Most people, if they are reasonably attentive, can clearly detect the difference between that's tough and that stuff, between I love you and isle of view, and between gray day and Grade A even though the phonics could hardly be more similar.

My regarded opinion on linguistics rests on the premise that there's nothing more beautiful than romantic poetry or prose recited in the Classic Castillian Spanish while holding a long stem rose between one's teeth... in the style of Casiodoro Reina from way back then, befor the hill got dusty. Unfortunately, there's not too many of us who can even differentiate a false cognate from a preterite conjugation. Hence our need to meticulously study that linguistic tangled web we weave... The ENGLISH LANGUAGE!.

English is the most widely used language in the history of our planet. One in every seven humans can speak it. More than half of the world's books and three quarters of international mail is in English. Of all the languages, it has the largest vocabulary - perhaps as many as TWO MILLION words. Nonetheless, let's face it - English is a wild, crazy and unpredictable language. That's bad... er, I mean, good... that is to say... e.g. great... really... Awh, never mind.

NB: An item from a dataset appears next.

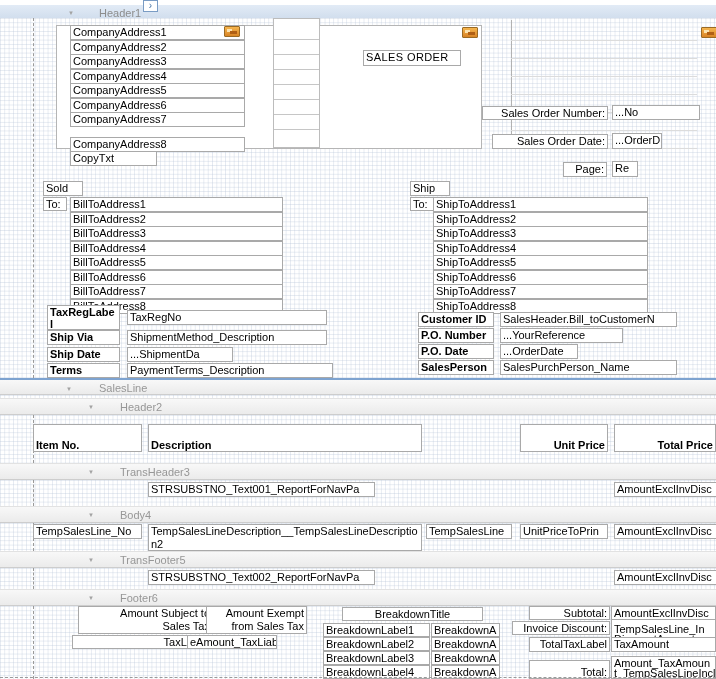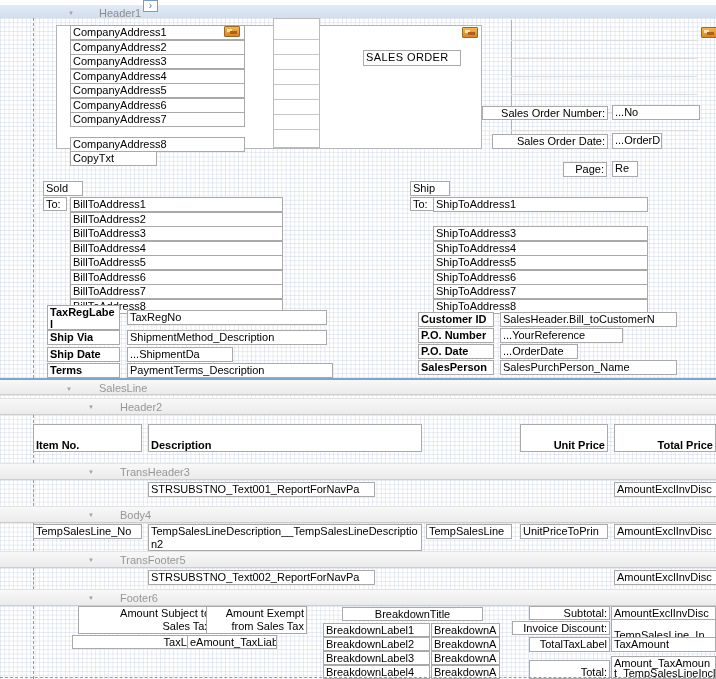"ShipToAddress2" div.tb { html: none -> <div>ShipToAddress2</div> }
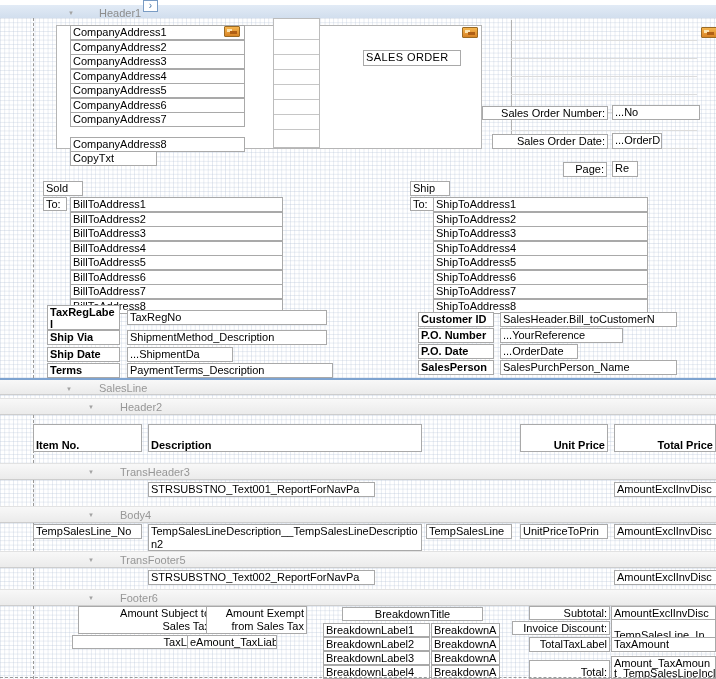"TempSalesLine_In" div.tb { padding-top: 10px -> 4px }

What about words like "rough","tough", "though" and "through" (or is it threw?)? They all end the same way but are pronounced differently just to antagonize us Puerto Ricans and other denizens of the Foreign Kingdom. Oh, there's also "now", "know" and "how" and "low" and "bow" and "bou"... ad libitum, ad libitum, to all eternity... per saecula saeculorum. AAAARGH!

How much English is British?

¡Oye... What about English muffins? They weren't invented in England nor French fries in France. Sweetmeats are candies while sweetbreads, which aren't sweet, are meat. Quicksand works slowly, boxing rings are square, and a guinea pig is neither from Guinea nor is it a pig. And why is it that writers write but fingers don't fing, grocers don't groce and hammers don't ham? If the plural of tooth is teeth, why isn't the plural of booth beeth? One goose, two geese. So one moose, two meese? One index, two indices? Doesn't it seem crazy that you can make amends but not one amend, that you comb through the annals of history but not a single annal? If you have a bunch of odds and ends and get rid of all but one of them, what do you call it?

¡Oye...sometimes I think all the English speakers should be committed to an asylum for the verbally insane. In what language do people recite at a play and play at a recital? Ship by truck and send cargo by ship? Have noses that run and feet that smell? Park on driveways and drive on parkways? How can a slim chance and a fat chance be the same, while a wise man and a wise guy are opposites? If teachers taught, why didn't preachers praught? If a vegetarian eats vegetables, what does a humanitarian eat? If you wrote a letter, perhaps you bote your tongue?

Who's the boss? Whose rules finally rule?

¡Mira... How can overlook and oversee be opposites, while quite a lot and quite a few are alike? How can the weather be hot as hell one day and cold as hell another? Have you noticed that we talk about certain things only when they are absent? Have you ever seen a horseful carriage or a strapful gown? Met a sung hero or experienced requited love? Have you ever run into someone who was dis-combobulated, grunted, ruly or peccable? And where are all those people who ARE spring chickens or who would ACTUALLY hurt a fly?

You have to marvel at the unique lunacy of a language in which your house can burn up as it burns down, in which you fill in a form by filling out and in which an alarm clock goes off by going on. English was invented by people, not computers, and it reflects the creativity of the human race (which, of course, isn't a race at all).

That is why, when the stars are out, they are visible, but when the lights are out, they are invisible. And why, when I wind up my watch, I start it, but when I wind up this essay, I end it! ¡AY CARAMBA!